The Gerald W. Heaney Federal Building, United States Courthouse and Custom House in Duluth, Minnesota, is a courthouse of the United States District Court for the District of Minnesota. Completed in 1930, it is part of the Duluth Civic Center Historic District, listed on the National Register of Historic Places in 1986. In 2007 the United States Congress passed an act to rename the building for former Circuit Court judge Gerald Heaney. It was enacted into law that same year.

==Building history==

Duluth was a small copper mining town until 1869, when it became the railhead for the first transcontinental railway. Its proximity to Lake Superior made it an excellent location for shipping grain. Located near large forested areas, Duluth's sawmills thrived by the end of the nineteenth century, and the city became the nation's fifth busiest seaport. In 1892, the city's first federal building—a post office, courthouse, and custom house—was constructed.
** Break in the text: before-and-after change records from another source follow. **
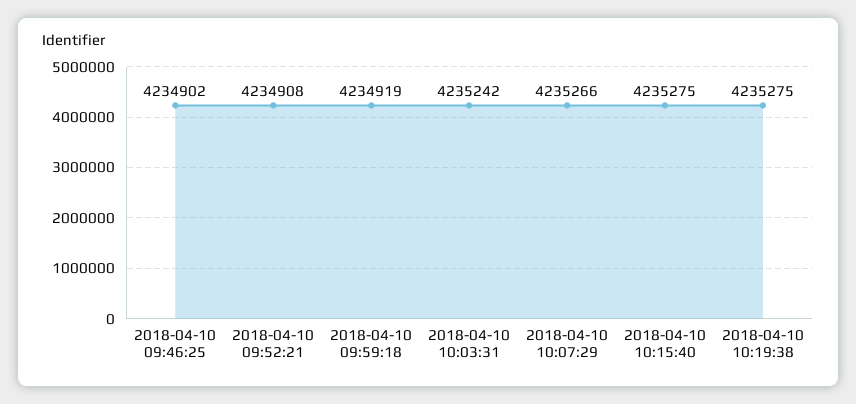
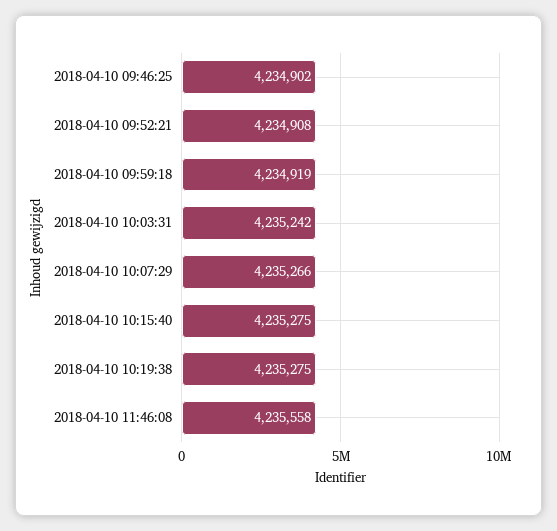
2018-04-10 11:46:08: none -> 4235558

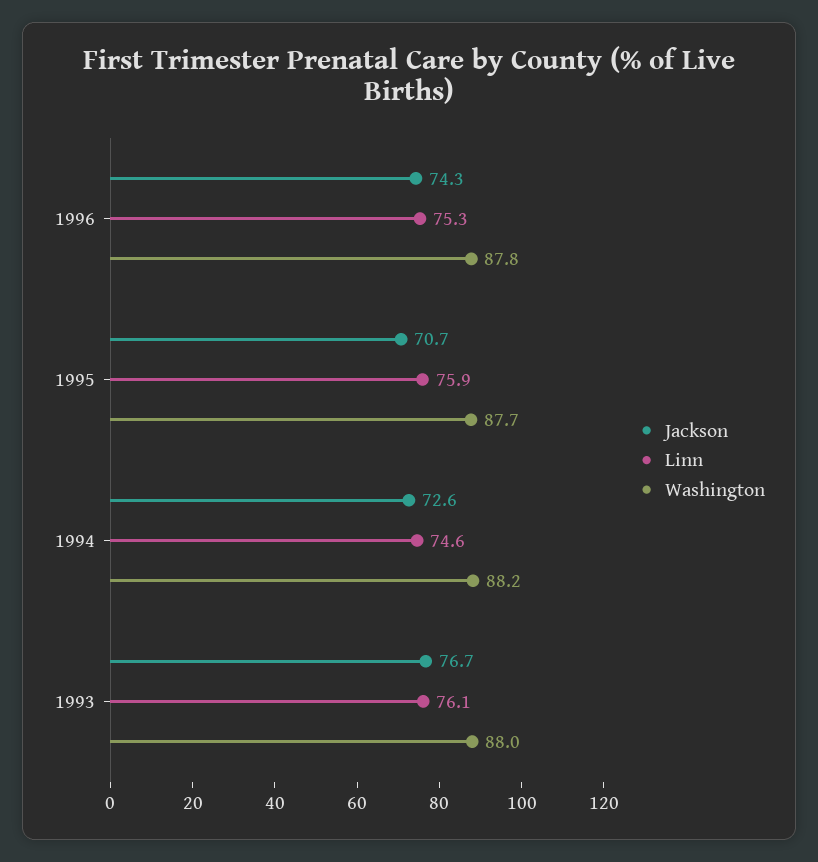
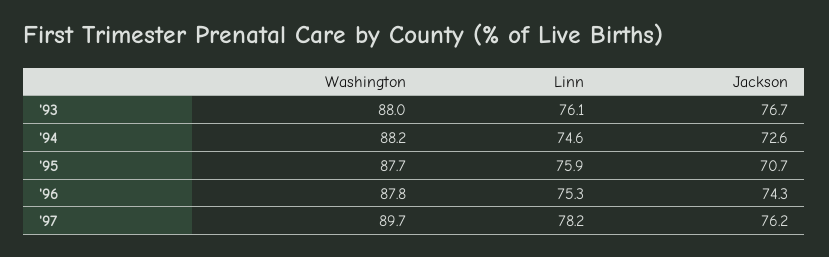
Washington, '97: none -> 89.7
Linn, '97: none -> 78.2
Jackson, '97: none -> 76.2

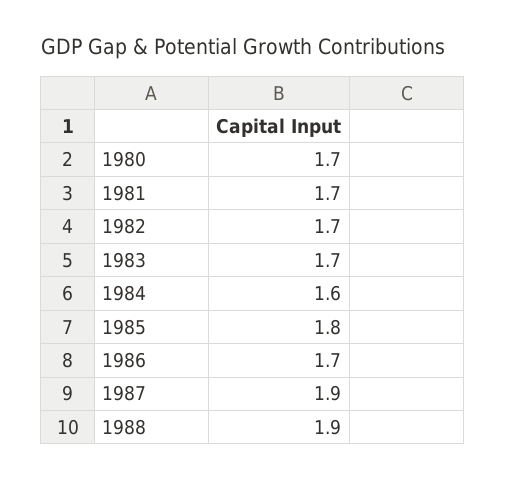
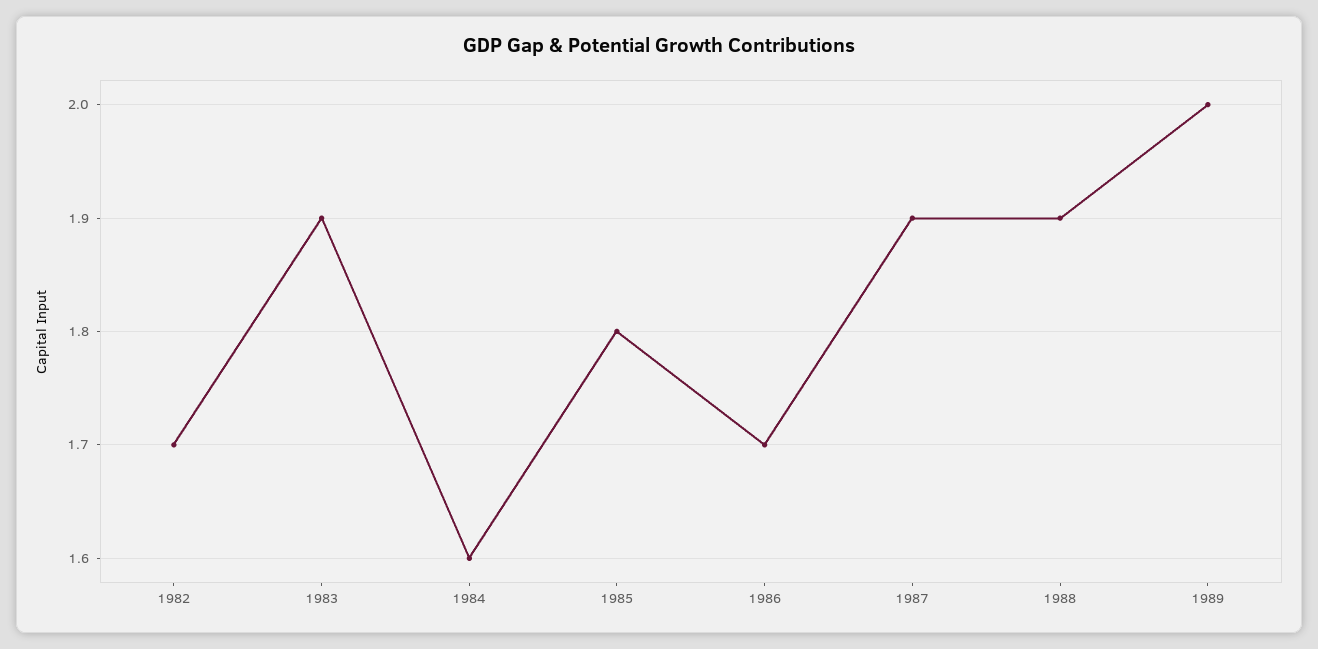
1980: 1.7 -> none
1981: 1.7 -> none
1983: 1.7 -> 1.9
1989: none -> 2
As the city continued to expand, officials decided to create a civic center and in 1907 invited prominent architect and planner Daniel H. Burnham to develop a plan that would include a new county courthouse, city hall, custom house, federal office building, and plaza. A pioneer in city planning, Burnham was responsible for the layout of the 1893 World's Columbian Exposition in Chicago, as well as city plans for Chicago and San Francisco. His plans emphasized the relationship between buildings and their sites. Burnham's design for Duluth, which the city commissioners unanimously endorsed in 1908, incorporated components of the City Beautiful movement, which espoused the use of formal arrangements, axial streets, and monumental, classical public buildings in city planning.

The county courthouse and city hall were constructed first. In 1916, the federal government purchased a site within the civic center for the construction of the new federal building. The U.S. Post Office, Courthouse and Custom House was designed in 1928 by Office of the Supervising Architect under James A. Wetmore, after Congress approved a $1.2 million appropriation. Construction commenced the following year and was completed in 1930.
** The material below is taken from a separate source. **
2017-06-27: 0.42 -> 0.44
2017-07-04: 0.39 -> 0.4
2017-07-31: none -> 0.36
The building has undergone several renovations. In 1970, the post office vacated the building for a new location, and the first floor was insensitively altered. The building name was changed to the Federal Building, U.S. Courthouse and Custom House at that time. In 2005, as part of the First Impressions program, the U.S. General Services Administration (GSA) restored historic components of the building that were removed or compromised during earlier modifications.

==Architecture==
The building is located on the west side of the Duluth Civic Center. Designed in the Renaissance Revival style of architecture, the building is compatible with the other buildings that form the Duluth Civic Center Historic District. The Renaissance Revival style was commonly selected for prominent public buildings because it conveyed the dignity of the government. The building displays many classical elements such as a balustrade, columns, symmetry, and classical motifs, including medallions and dentils (square blocks) that define the Renaissance Revival style. The Federal Building, U.S. Courthouse and Custom House was listed in the National Register of Historic Places as part of the Duluth Civic Center Historic District in 1986.
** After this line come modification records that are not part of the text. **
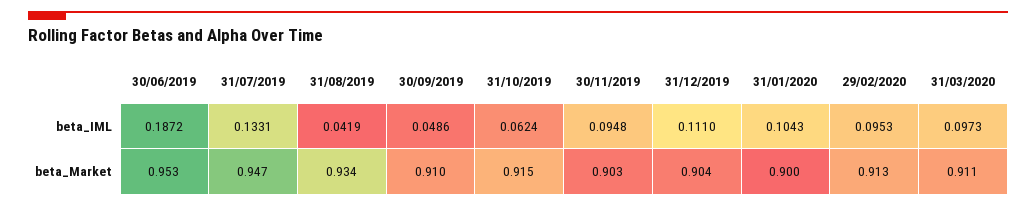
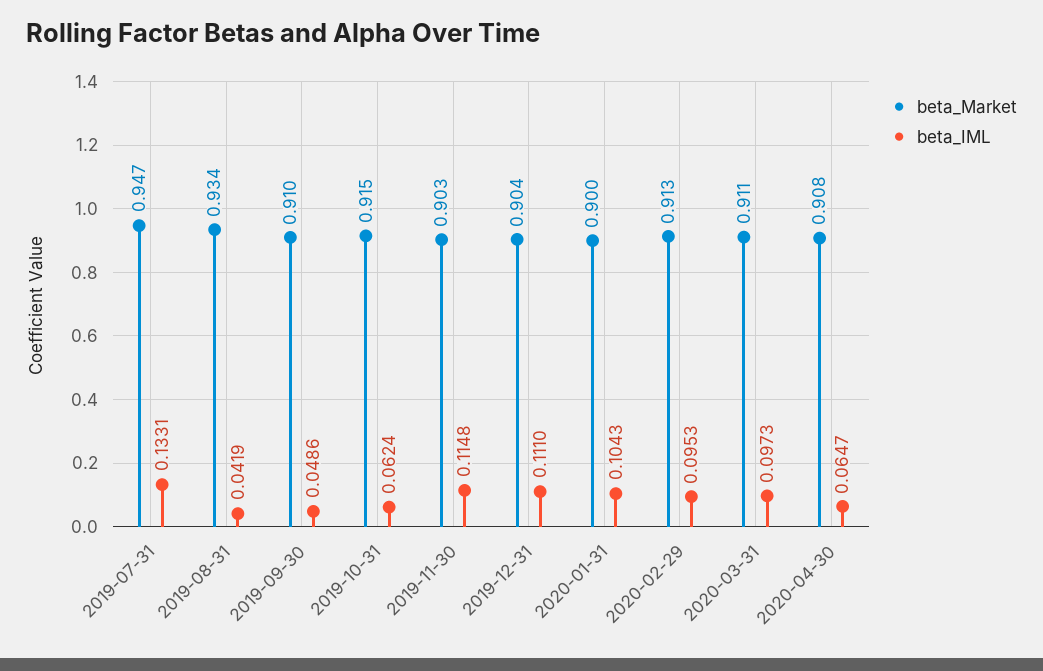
beta_IML, 30/06/2019: 0.1872 -> none
beta_IML, 30/11/2019: 0.0948 -> 0.1148
beta_Market, 30/06/2019: 0.953 -> none
beta_Market, 2020-04-30: none -> 0.908
beta_IML, 2020-04-30: none -> 0.0647

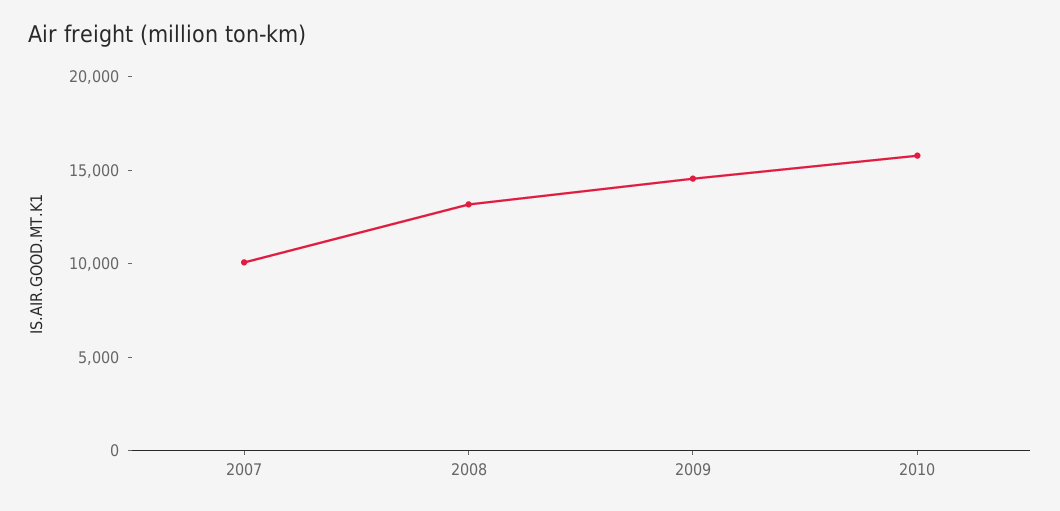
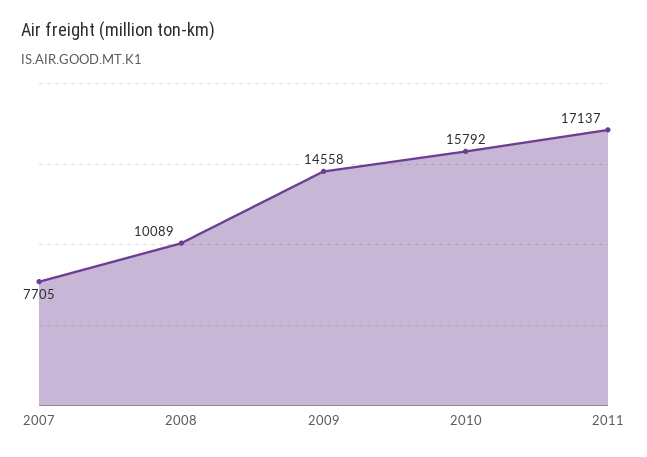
2007: 10000 -> 7705
2008: 13000 -> 10089
2011: none -> 17137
The building is faced with polished granite and has a terra-cotta cornice. A flight of granite stairs with granite abutments leads to the first level of the building. A terrace enclosed by a classical balustrade encircles the building. The first story features rusticated granite with tall round-arch openings topped with scrolled keystones. Small, rectangular paired windows are above the arches. The upper stories, which are defined by a string-course and faced with smooth, ashlar blocks of granite, are dominated by two-story engaged Doric columns that separate large windows. These simple columns indicate the location of interior courtroom spaces. Cast-iron spandrels separate the windows, and carved granite spandrels with eagle motifs are located at each end of the facade. Each column is topped with a medallion. Above the columns, the terra-cotta cornice features a dentil course and decorative anthemia (honeysuckle or palm leaf ornaments) at the roofline.

The interior of the first floor contains public spaces that retain many original finishes and features. The floor of the main lobby is covered with light orange quarry tile with green marble borders. The walls are faced with Mankato stone and feature ornamental grilles. The public lobby floor is covered with Tennessee marble with green marble borders. Mankato stone also covers these walls. The plaster ceiling has ornamental vents and brackets, and original light fixtures are found on both the walls and the ceiling.

The post office lobby is adjacent to the main lobby and contains similar flooring materials. The baseboard, wainscot, and counters are white marble with gold veins. The walls have wood trim and Mankato stone piers. The paneled plaster ceiling and decorative brackets remain in place, as do original lighting fixtures and bronze postal boxes.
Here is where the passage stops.